BUGCHECK_STR: 0x19_20

POOL_ADDRESS: fffffa8005f443f0 Nonpaged pool

DEFAULT_BUCKET_ID: VISTA_DRIVER_FAULT

PROCESS_NAME: System

CURRENT_IRQL: 0

LAST_CONTROL_TRANSFER: from fffff800019f8cae to fffff800018ce1c0

STACK_TEXT:
fffff880023acbc8 fffff800019f8cae : 0000000000000019 0000000000000020 fffffa8005f443f0 fffffa8005f45330 : nt!KeBugCheckEx
fffff880023acbd0 fffff80001bc0633 : fffffa8007a4bb60 0000000000000001 fffffa803545464d fffffa80039be040 : nt!ExDeferredFreePool+0x12da
fffff880023acc80 fffff800018d7851 : fffff80001a6b200 fffff80001bc0601 fffffa80039be000 fffff80000000000 : nt!IopProcessWorkItem+0x23
fffff880023accb0 fffff80001b64e6a : 0000000000000000 fffffa80039be040 0000000000000080 fffffa80039b1740 : nt!ExpWorkerThread+0x111
fffff880023acd40 fffff800018bef06 : fffff8800213c180 fffffa80039be040 fffff880021470c0 0000000000000000 : nt!PspSystemThreadStartup+0x5a
fffff880023acd80 0000000000000000 : fffff880023ad000 fffff880023a7000 fffff880023ac9e0 0000000000000000 : nt!KxStartSystemThread+0x16

STACK_COMMAND: kb

FOLLOWUP_IP:
nt!IopProcessWorkItem+23
fffff800`01bc0633 488bcb mov rcx,rbx

SYMBOL_STACK_INDEX: 2

SYMBOL_NAME: nt!IopProcessWorkItem+23

FOLLOWUP_NAME: MachineOwner

MODULE_NAME: nt

IMAGE_NAME: ntkrnlmp.exe

DEBUG_FLR_IMAGE_TIMESTAMP: 4f76721c

FAILURE_BUCKET_ID: X64_0x19_20_nt!IopProcessWorkItem+23

BUCKET_ID: X64_0x19_20_nt!IopProcessWorkItem+23

Followup: MachineOwner

2

This article ultimately describes why this bugcheck happens:

http://analyze-v.com/?p=734

(It takes a while to get there, but stick with it)

Basically there’s some kind of memory corruption going on. You can walk the
pool page to categorize the corruption a bit more, but that isn’t always
helpful in tracking down the root cause. Generally Driver Verifier’s Special
Pool option is the easiest way to track these down, you may want to try
enabling it on any drivers in the machine that you think are suspect (yours,
third party, etc.)

-scott
OSR

wrote in message news:xxxxx@ntdev…

Is there some place where I could get some info on how to find the root
cause of this error?
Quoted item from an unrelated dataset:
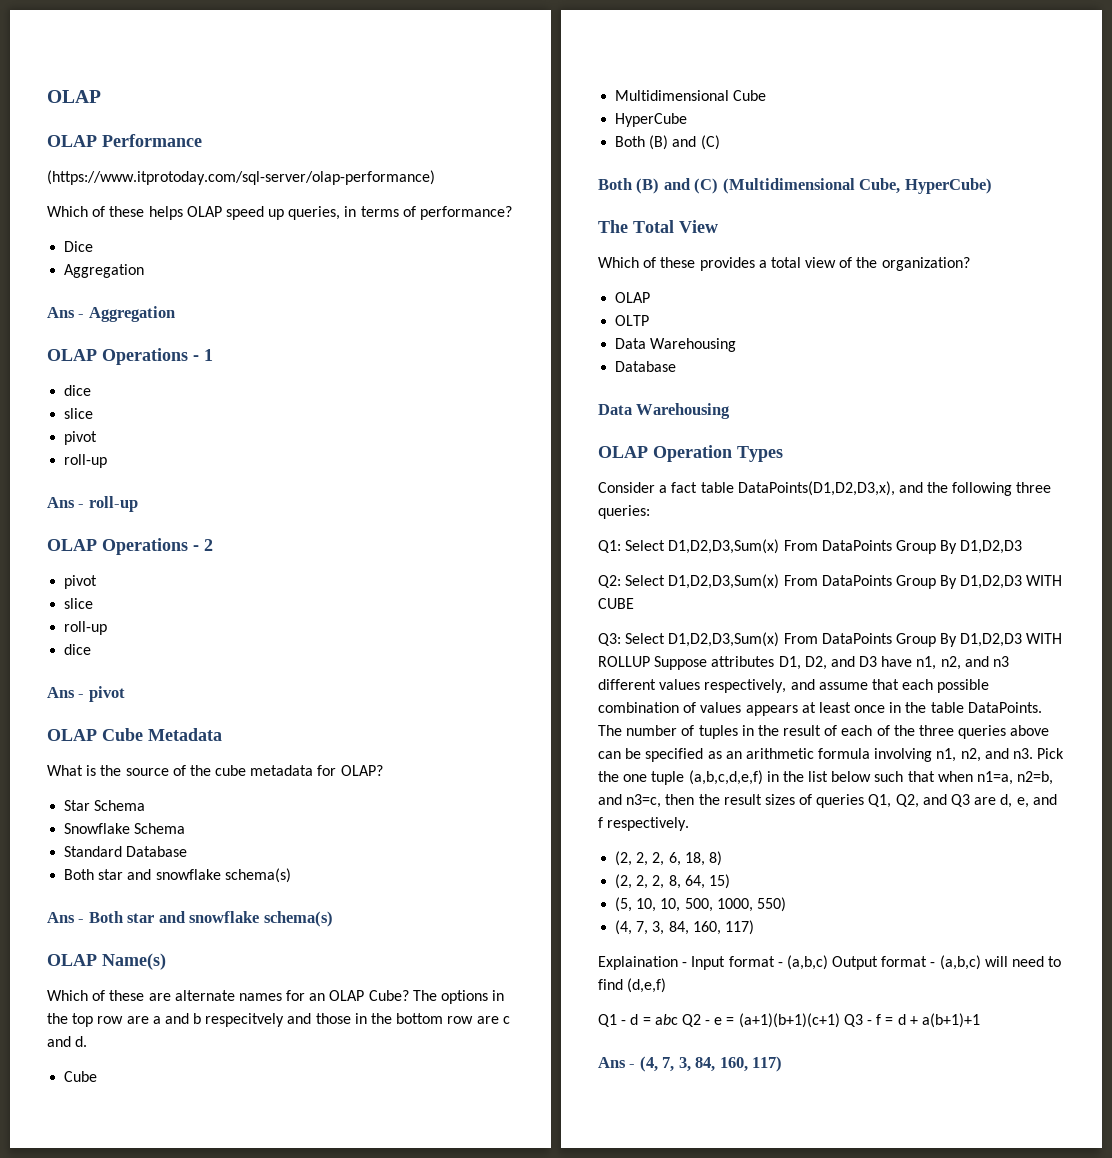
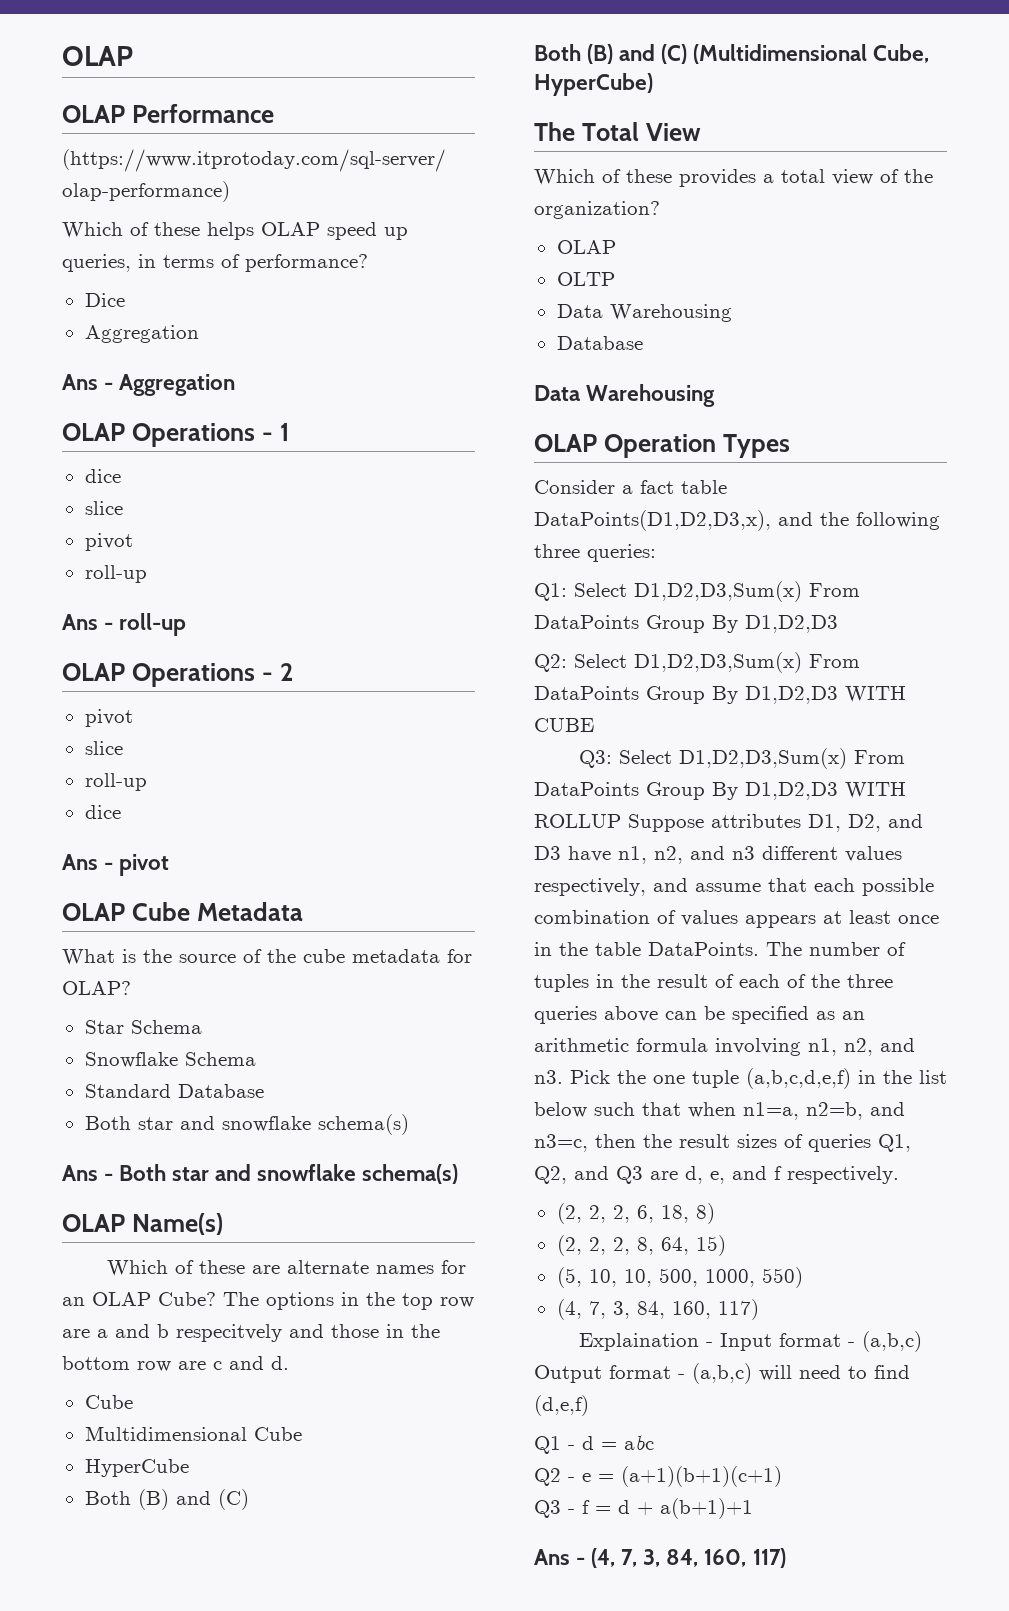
- Q1 - d = abc Q2 - e = (a+1)(b+1)(c+1) Q3 - f = d + a(b+1)+1
+ Q1 - d = abc
+ Q2 - e = (a+1)(b+1)(c+1)
+ Q3 - f = d + a(b+1)+1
I don’t know how to “internal pool links must be
walked”.

Larry C

Here is the output for !analyze -v:

4: kd> !analyze -v
*******************************************************************************
*
*
* Bugcheck Analysis
*
*
*
*******************************************************************************

BAD_POOL_HEADER (19)
The pool is already corrupt at the time of the current request.
This may or may not be due to the caller.
The internal pool links must be walked to figure out a possible cause of
the problem, and then special pool applied to the suspect tags or the driver
verifier to a suspect driver.
Arguments:
Arg1: 0000000000000020, a pool block header size is corrupt.
Arg2: fffffa8005f443f0, The pool entry we were looking for within the page.
Arg3: fffffa8005f45330, The next pool entry.
Arg4: 0000000004f443e8, (reserved)

Debugging Details:

BUGCHECK_STR: 0x19_20

POOL_ADDRESS: fffffa8005f443f0 Nonpaged pool

DEFAULT_BUCKET_ID: VISTA_DRIVER_FAULT

PROCESS_NAME: System

CURRENT_IRQL: 0

LAST_CONTROL_TRANSFER: from fffff800019f8cae to fffff800018ce1c0

STACK_TEXT:
fffff880023acbc8 fffff800019f8cae : 0000000000000019 0000000000000020
fffffa8005f443f0 fffffa8005f45330 : nt!KeBugCheckEx
fffff880023acbd0 fffff80001bc0633 : fffffa8007a4bb60 0000000000000001
fffffa803545464d fffffa80039be040 : nt!ExDeferredFreePool+0x12da
fffff880023acc80 fffff800018d7851 : fffff80001a6b200 fffff80001bc0601
fffffa80039be000 fffff80000000000 : nt!IopProcessWorkItem+0x23
fffff880023accb0 fffff80001b64e6a : 0000000000000000 fffffa80039be040
0000000000000080 fffffa80039b1740 : nt!ExpWorkerThread+0x111
fffff880023acd40 fffff800018bef06 : fffff8800213c180 fffffa80039be040
fffff880021470c0 0000000000000000 : nt!PspSystemThreadStartup+0x5a
fffff880023acd80 0000000000000000 : fffff880023ad000 fffff880023a7000
fffff880023ac9e0 0000000000000000 : nt!KxStartSystemThread+0x16

STACK_COMMAND: kb

FOLLOWUP_IP:
nt!IopProcessWorkItem+23
fffff800`01bc0633 488bcb mov rcx,rbx

SYMBOL_STACK_INDEX: 2

SYMBOL_NAME: nt!IopProcessWorkItem+23

FOLLOWUP_NAME: MachineOwner

MODULE_NAME: nt

IMAGE_NAME: ntkrnlmp.exe

DEBUG_FLR_IMAGE_TIMESTAMP: 4f76721c

FAILURE_BUCKET_ID: X64_0x19_20_nt!IopProcessWorkItem+23

BUCKET_ID: X64_0x19_20_nt!IopProcessWorkItem+23

Followup: MachineOwner

3

>
Read my essays on storage allocators on my MVP Tips site

www.flounder.com/mvp_tips.htm

You have allocated a block of size N and written more bytes into the
address than N. It could be as little as N+1 bytes, but it is typically
more. Part of it depends on whether or not N is a multiple of an
allocation unit, such as 4 or 8.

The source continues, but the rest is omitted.